This city wall is one of the most well constructed city walls in the nation, which is why it still stands today and is in such good condition – of course the Chinese government takes great pride in maintaining their historical sites, so it is also well cared for. We had the pleasure of renting bicycles and taking a tour of the wall. It is truly immense, like many places in China. The sun beat down on us, but the breeze was nice on this 97 degree day. We spent an hour biking as far as our legs would pedal us. The bikes were a bit small for my 6-foot frame, but I managed. I even wore my bicycle dress for the occasion. For me, this was one of the highlights of our trip to China.



Chinese Foot Massage

We ended our 4th day of touring with a traditional Chinese foot massage. They start with a foot bath in warm water that smells a bit like cinnamon. I was glad, because my feet had been sweating in sandals all day and were a bit ripe – I felt I needed to apologize to Li Fung Mei, the massage therapist, for the smell. Good thing they were washed and smelled pretty before the massage started.

Li Fung Mei was so sweet and extremely strong. It was a powerful massage and didn’t just cover my feet. She massaged my shoulders, arms, legs, and back. The massage also included the placing of a very hot bag of rocks on my torso and then on various spots on my back. Li Fung Mei was quite fond of my hair. When a hair would fall out of place she would instruct me to fix it. She complimented me several times. By the end of the massage, I felt like I was walking on clouds. Not bad for a 60-minute massage for only $25. I could get used to this!


China – Day 3

The Great Wall

The Chinese name for the great wall is Mutianyu. I looked forward most to this leg of our journey. I’m sure that is a common refrain from travelers to China, but for me the deep history of the wall and the magnitude of the endeavor to build such a massive structure is astounding. The section of the wall we visited, located in rural Beijing, in the early Ming dynasty. General Xu Da of Emperor Zhu Yuanzhang, built the wall on top of a 1,000 meter high mountain ridge. This section looks like a flying dragon and has multiple guard towers. It’s overwhelmingly huge.

The wall itself is constructed entirely of huge slate gray blocks. It changes elevation quickly with many inclines and declines. Some are quite steep, moving nearly vertically up. Others are more gentle, like rolling hills. These variations in level are addressed by using varying sizes of steps. Some were tiny, barely steep at all, some were massive, even difficult for me at 6’0 tall to climb. Walking the wall is no small feat and quite the workout. This doesn’t hinder the thousands of tourists (both Chinese and foreign) from visiting.
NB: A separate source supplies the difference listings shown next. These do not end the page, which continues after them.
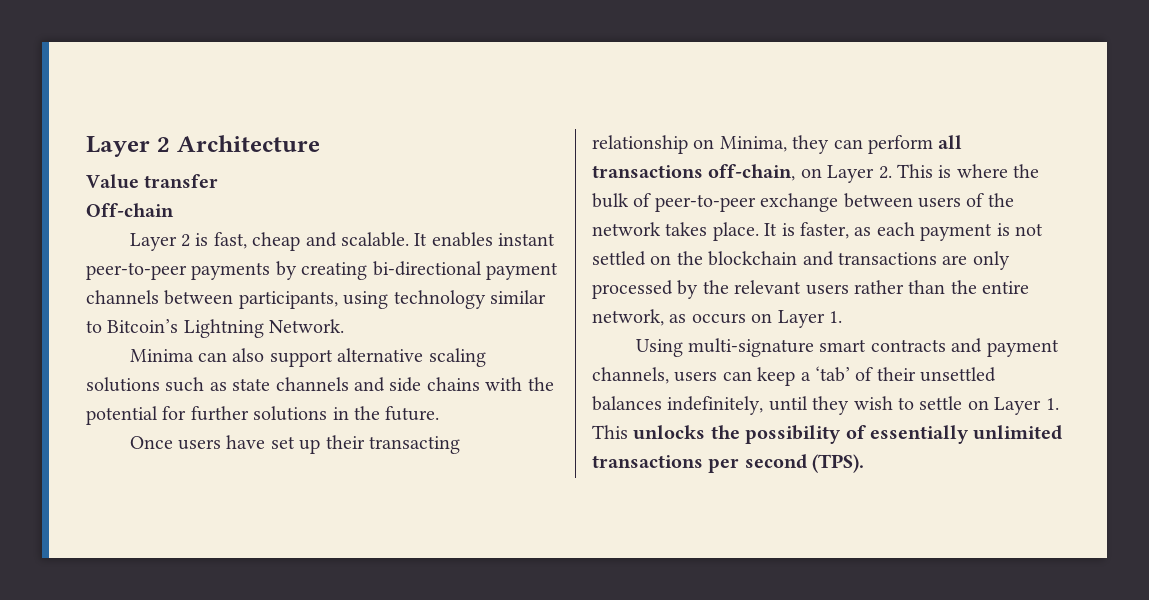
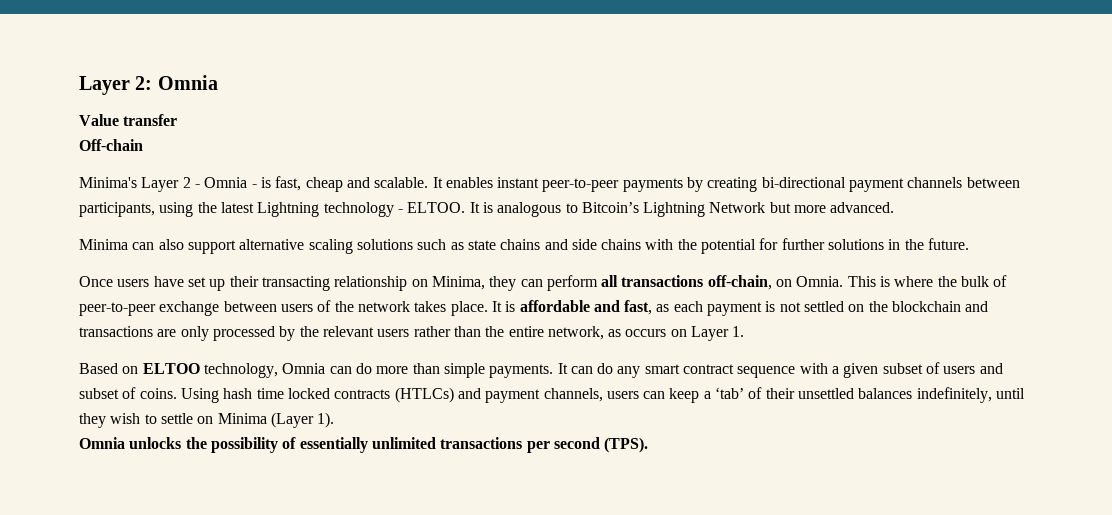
[86,135,320,157] Layer 2 Architecture -> [79,75,218,95] Layer 2: Omnia
[129,233,190,251] Layer 2 -> [79,177,257,192] Minima's Layer 2 - Omnia -
[393,290,546,309] [86,319,345,338] technology similar to Bitcoin’s Lightning Network. -> [197,202,895,217] the latest Lightning technology - ELTOO. It is analogous to Bitcoin’s Lightning Network but more advanced.
[275,377,349,391] channels -> [500,239,541,250] chains
[827,165,892,183] Layer 2. -> [796,276,844,287] Omnia.
[800,222,849,239] faster, -> [519,300,653,315] affordable and fast,
[635,338,946,357] Using multi-signature smart contracts -> [79,362,1003,378] [79,387,454,403] Based on ELTOO technology, Omnia can do more than simple payments. It can do any smart contract sequence with a given subset of users and subset of coins. Using hash time locked contracts (HTLCs)
[994,397,1059,415] [592,425,628,439] Layer 1. This -> [217,412,335,428] [79,437,125,449] Minima (Layer 1). // Omnia

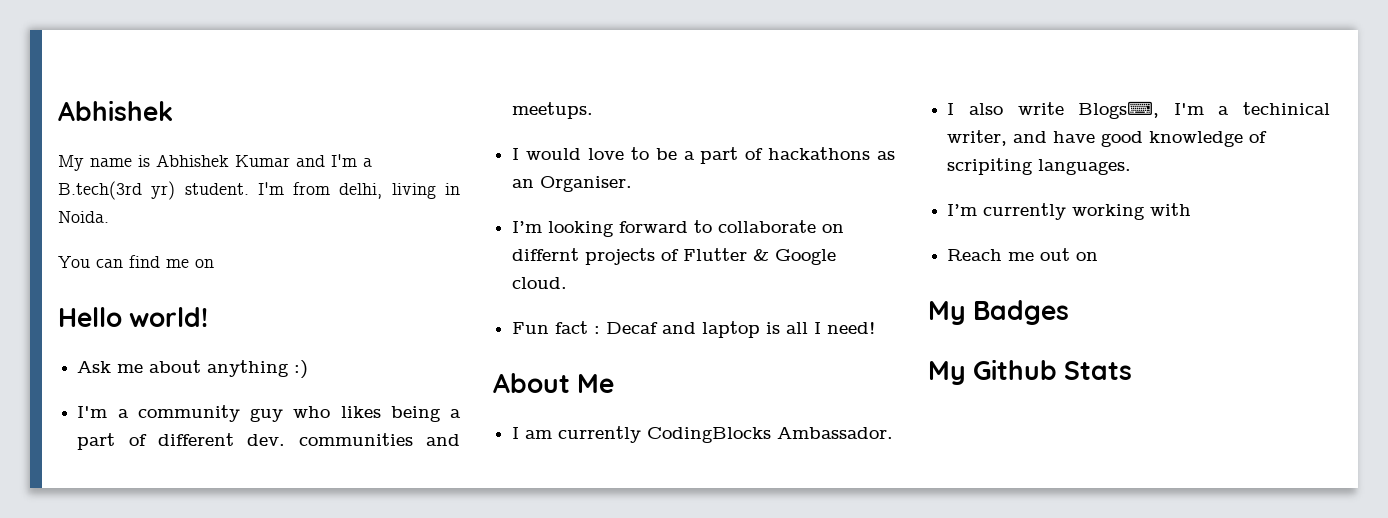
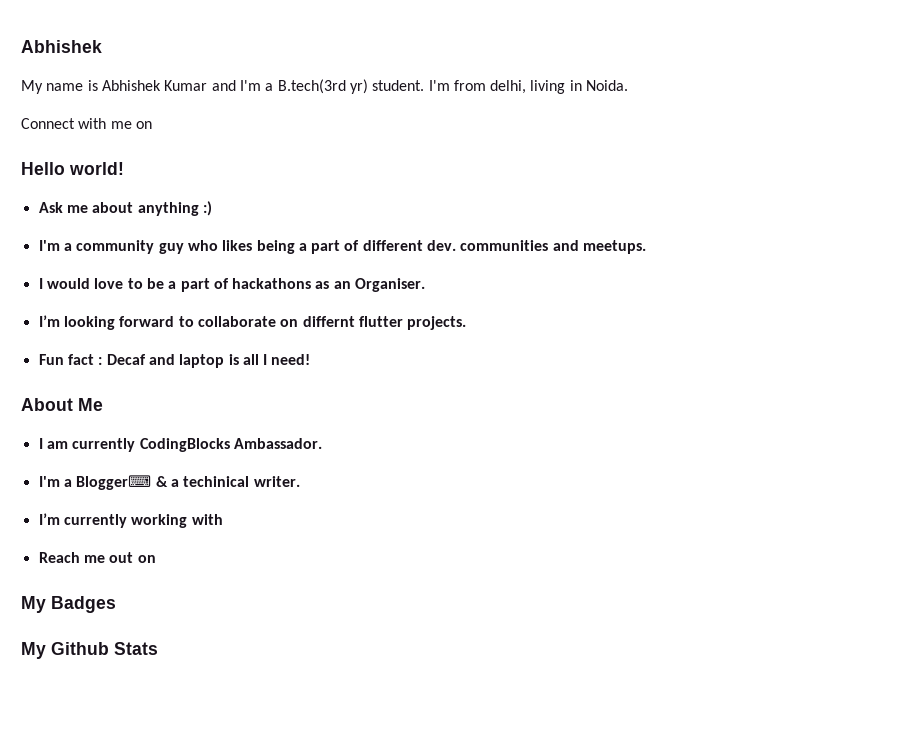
[58,255,160,268] You can find -> [21,118,107,129] Connect with
[585,248,837,265] [512,277,568,289] projects of Flutter & Google cloud. -> [358,316,467,330] flutter projects.
[947,101,1330,119] [947,130,1268,147] [947,158,1132,175] I also write Blogs⌨, I'm a techinical writer, and have good knowledge of scripiting languages. -> [38,475,300,490] I'm a Blogger⌨ & a techinical writer.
In order to get to the top of the wall there are three options, a cable car, a chair lift, or hiking up. With only a couple of hours to explore, our group opted for the cable car. After our walk on the wall there were four options to get down – cable car, chair lift, hiking, or…a toboggan. I, of course, chose the latter – such a fun and fast way to get to the bottom!

As Americans, we tend to take things as a challenge. We set a goal and we strive to achieve that goal. Often this can get in the way of enjoying the moment, as we are more focused on the goal than we are on truly taking in the experience. This was my challenge as I explored the Great Wall. With only a short two hours to explore, I focused on the experience rather than pushing myself to walk the entire section and make it to the “top”. I’m thankful I broke out of that American cultural norm, because as I walked and looked and explored, the immensity of this place, its history and its miraculous construction, washed over me and brought me to tears. I walked on the Great Wall of China!IMG_1623


The Chinese Tea Ceremony

We ended our Great Wall Day with a stop at a tea shop for a Chinese tea ceremony. I lived in Japan, a country which values and honors tea as well, and has a very traditional tea ceremony. The Chinese tea ceremony was quite different. It was more a demonstration. When tasting tea in China one must first smell the tea to take in the fine aroma. There is a specific process for this. There are two cups for the tasting, a tall cup and short cup. The tea first goes into the small cup then the small cup goes on top, like a lid – it looks a bit like a mushroom. The whole thing is held together then turned over, so the tea pours into the smaller cup. You then lift the tall cup out, roll it between your palms and smell it. The bouquet of the tea is amazing. You drink the first cup in three sips for luck.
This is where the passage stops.